[EXERCISE DIRECTIONS] All lines from the one with "HILEC Adapter vrouwelijke" to the end of the data: return those exactly, and only those.

[MATERIAL TO PROCESS]
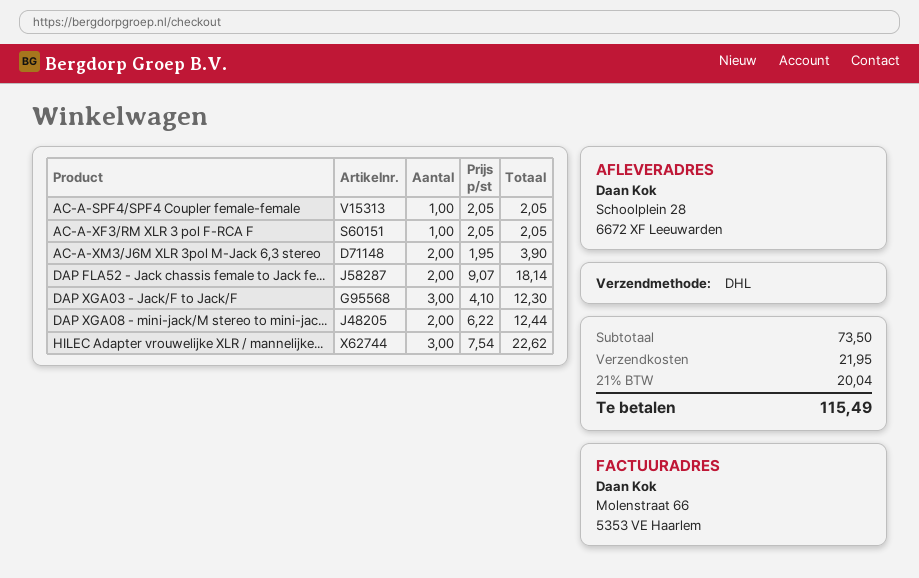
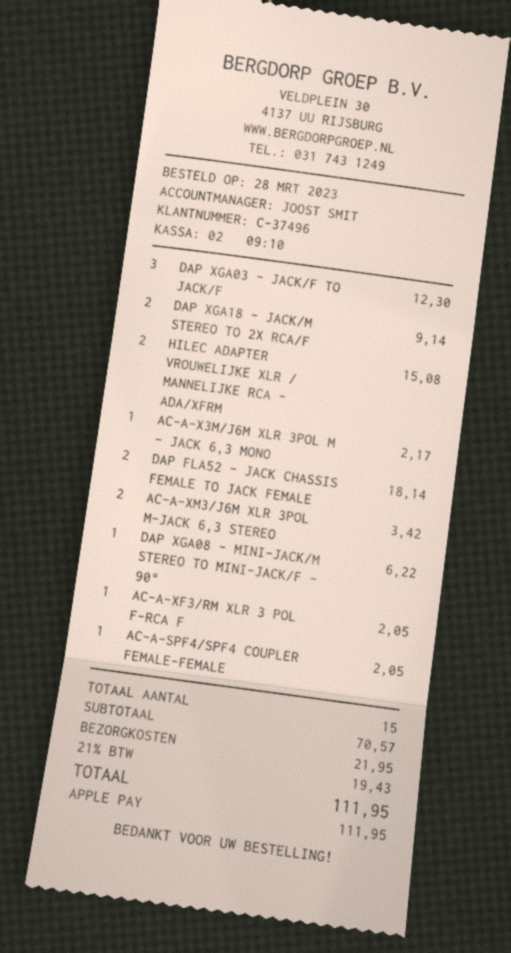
AC-A-XM3/J6M XLR 3pol M-Jack 6,3 stereo: 2 for 3.90 -> 2 for 3.42
DAP XGA08 - mini-jack/M stereo to mini-jac...: 2 for 12.44 -> 1 for 6.22
HILEC Adapter vrouwelijke XLR / mannelijke...: 3 for 22.62 -> 2 for 15.08
DAP XGA18 - JACK/M STEREO TO 2X RCA/F: none -> 2 for 9.14
AC-A-X3M/J6M XLR 3POL M - JACK 6,3 MONO: none -> 1 for 2.17
subtotal: 73.50 -> 70.57
tax: 21% = 20.04 -> 21% = 19.43
total: 115.49 -> 111.95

[RESPONSE TO THIS TASK]
HILEC Adapter vrouwelijke XLR / mannelijke...: 3 for 22.62 -> 2 for 15.08
DAP XGA18 - JACK/M STEREO TO 2X RCA/F: none -> 2 for 9.14
AC-A-X3M/J6M XLR 3POL M - JACK 6,3 MONO: none -> 1 for 2.17
subtotal: 73.50 -> 70.57
tax: 21% = 20.04 -> 21% = 19.43
total: 115.49 -> 111.95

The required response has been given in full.